To show the utility and effectiveness of integrating external bulk data, we compared LINGER to scNN, BulkNN and PCC. To evaluate the performance of trans-regulatory strength, we collected putative targets of TFs from chromatin immunoprecipitation followed by sequencing (ChIP–seq) data using a systematical standard (Methods) and, in total, obtained 20 data sets in blood cells as ground truth48 (Supplementary Table 1). For each ground truth, we calculated the area under the receiver operating characteristic curve (AUC) and the area under the precision–recall curve (AUPR) ratio (see Methods) by sliding the trans-regulatory predictions. Results show that scNN performs better than PCC and BulkNN. Compared to other methods, LINGER performs better, with a significantly higher AUC (Fig. 2b) and AUPR ratio (Fig. 2c) across all ground truth data.

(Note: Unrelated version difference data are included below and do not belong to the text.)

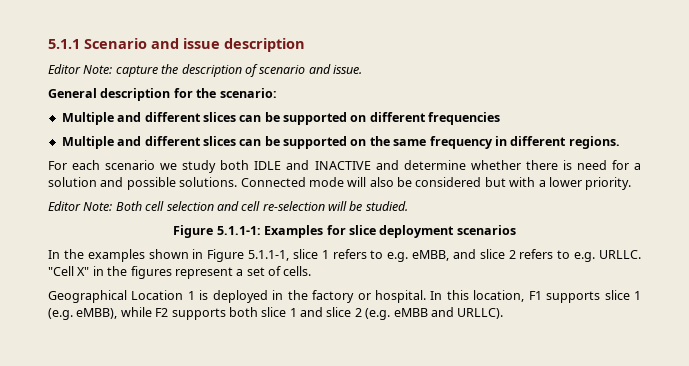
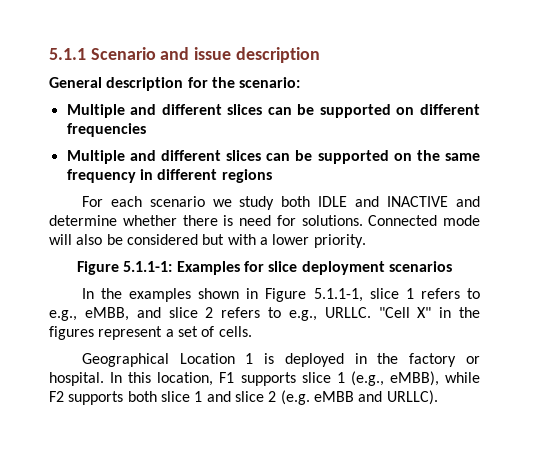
- Editor Note: capture the description of scenario and issue.
- Multiple and different slices can be supported on the same frequency in different regions.
+ Multiple and different slices can be supported on the same frequency in different regions
- For each scenario we study both IDLE and INACTIVE and determine whether there is need for a solution and possible solutions.
+ For each scenario we study both IDLE and INACTIVE and determine whether there is need for solutions.
- Editor Note: Both cell selection and cell re-selection will be studied.
- In the examples shown in Figure 5.1.1-1, slice 1 refers to e.g. eMBB, and slice 2 refers to e.g. URLLC.
+ In the examples shown in Figure 5.1.1-1, slice 1 refers to e.g., eMBB, and slice 2 refers to e.g., URLLC.
- In this location, F1 supports slice 1 (e.g. eMBB), while F2 supports both slice 1 and slice 2 (e.g. eMBB and URLLC).
+ In this location, F1 supports slice 1 (e.g., eMBB), while F2 supports both slice 1 and slice 2 (e.g. eMBB and URLLC).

To validate the cis-regulatory inference of LINGER, we calculated the consistency of the cis-regulatory coefficients with expression quantitative trait loci (eQTL) studies that link genotype variants to their TGs. We downloaded variant-gene links defined by eQTL in whole blood from GTEx49 and eQTLGen50 (Supplementary Table 2) as ground truth. As the distance between RE and TG is important for the prediction, we divided RE–TG pairs into different distance groups. LINGER achieved a higher AUC and AUPR ratio than scNN in all different distance groups in eQTLGen (Fig. 2d,e) as well as GTEx (Extended Data Fig. 1a,b). The above results show that LINGER improves the cis-regulatory and trans-regulatory strength inference by leveraging external data.

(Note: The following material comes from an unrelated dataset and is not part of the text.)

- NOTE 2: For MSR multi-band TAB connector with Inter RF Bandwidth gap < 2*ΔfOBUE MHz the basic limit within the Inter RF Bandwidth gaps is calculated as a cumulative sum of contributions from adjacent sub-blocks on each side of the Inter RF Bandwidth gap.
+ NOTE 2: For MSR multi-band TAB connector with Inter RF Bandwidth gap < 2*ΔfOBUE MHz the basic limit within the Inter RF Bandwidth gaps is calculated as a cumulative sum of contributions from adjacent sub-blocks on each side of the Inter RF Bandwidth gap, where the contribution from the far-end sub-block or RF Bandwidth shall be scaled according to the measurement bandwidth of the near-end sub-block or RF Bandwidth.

We next sought to investigate the dominant regulation for genes; that is, whether a gene is mainly regulated by cis-regulation or trans-regulation. To shed light on this question, we compared the average of cis-regulatory and trans-regulatory strength Shapley values by a two-sided unpaired t-test and performed Bonferroni P value correction. Our findings reveal that most genes exhibit no significant difference in cis-regulation and trans-regulation dominance. Specifically, 4.37% of genes are cis-regulation dominant, while 2.00% are trans-regulation dominant (Fig. 2f). To discern evolutionary distinctions between trans-dominant and cis-dominant genes, we compared their strength of selection using pLI, which is an estimate of the ‘probability of being loss of function intolerant’51. We observed that the percentage of selectively constrained genes with high pLI (>0.9) in the trans-dominant group was approximately three times higher than that in the cis-dominant group (Fig. 2g). A previous study found that disease-associated genes from GWAS were enriched in selectively constrained genes, while eQTL genes were depleted in selectively constrained genes52. These observations highlight the importance of the trans-regulatory network in understanding complex diseases. Functional enrichment analysis53 shows that the cis-regulatory dominant genes were significantly enriched in 38 GTEx aging signatures (Supplementary Table 3), which aligns with the conclusion that chromatin accessibility alterations occur in age-related macular degeneration54.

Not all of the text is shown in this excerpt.